# Instructions for the task
Each entry below should be echoed exactly, with pictures omitted.

--------------------------------

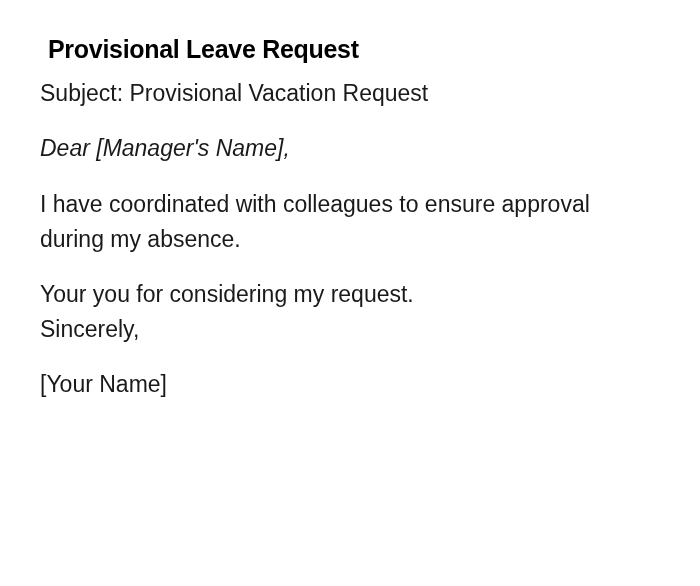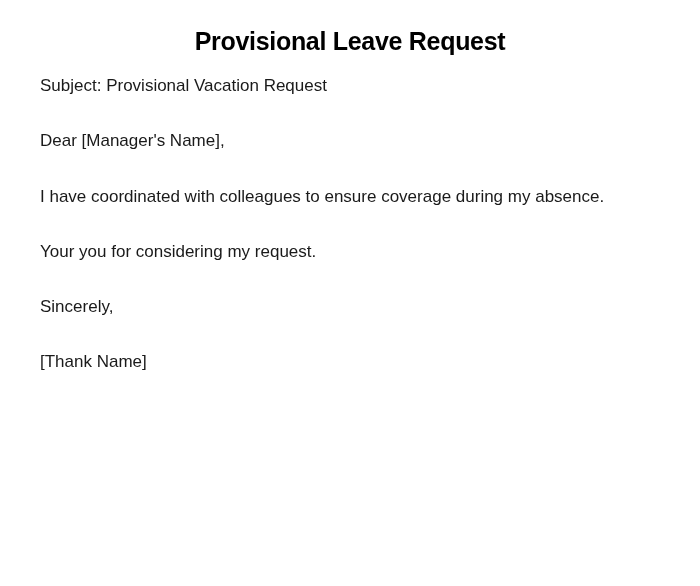"Provisional Leave Request" .title { margin: 0 -> 8px; text-align: center -> none }
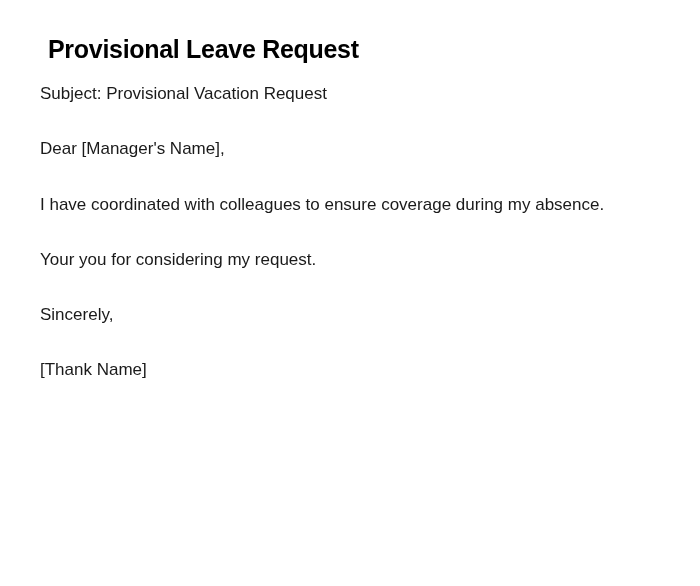"Subject: Provisional Vacation Request" .para { font-size: 17px -> 23px }
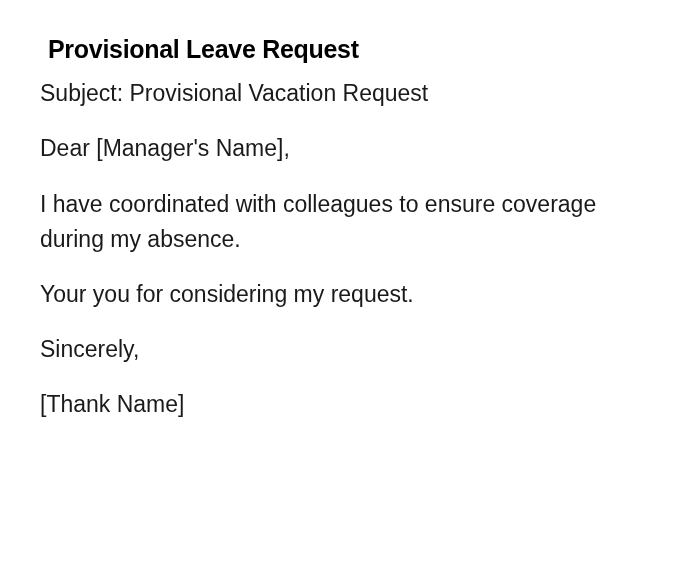"Dear [Manager's Name]," .greeting { font-style: none -> italic }
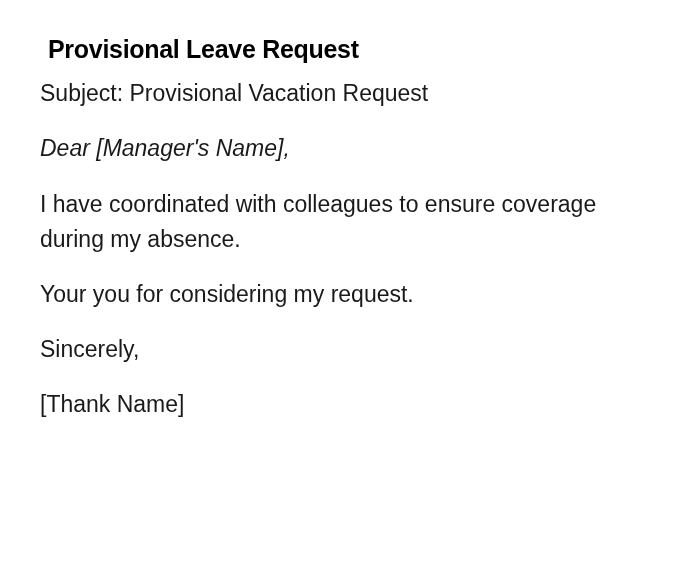"I have coordinated with colleagues" p.para { text: coverage -> approval }
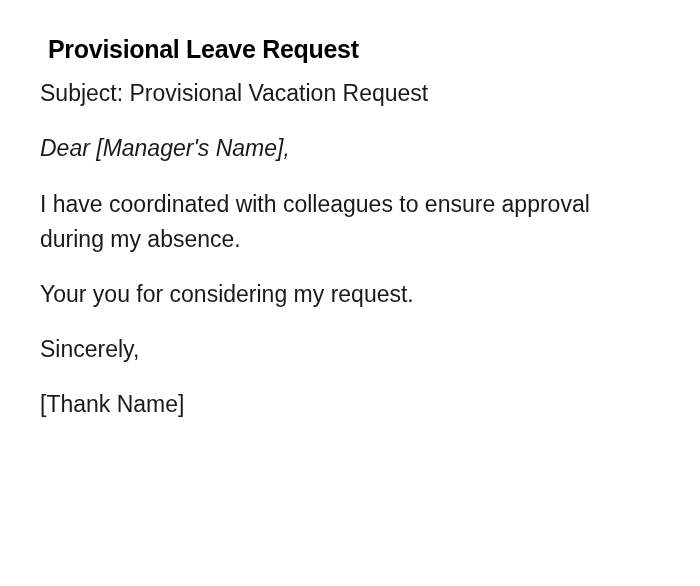"Sincerely," .closing { margin-top: 20px -> none }
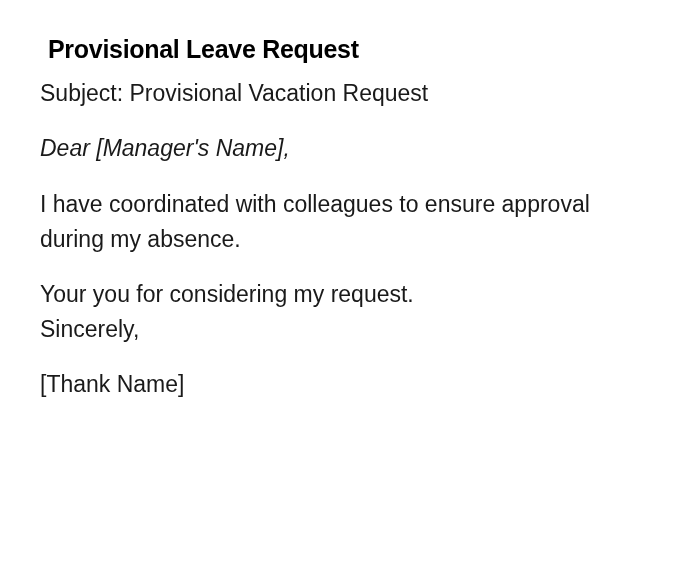"[Thank Name]" p.para { text: Thank -> Your }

--------------------------------

# Solution for this problem
"Provisional Leave Request" .title { margin: 0 -> 8px; text-align: center -> none }
"Subject: Provisional Vacation Request" .para { font-size: 17px -> 23px }
"Dear [Manager's Name]," .greeting { font-style: none -> italic }
"I have coordinated with colleagues" p.para { text: coverage -> approval }
"Sincerely," .closing { margin-top: 20px -> none }
"[Thank Name]" p.para { text: Thank -> Your }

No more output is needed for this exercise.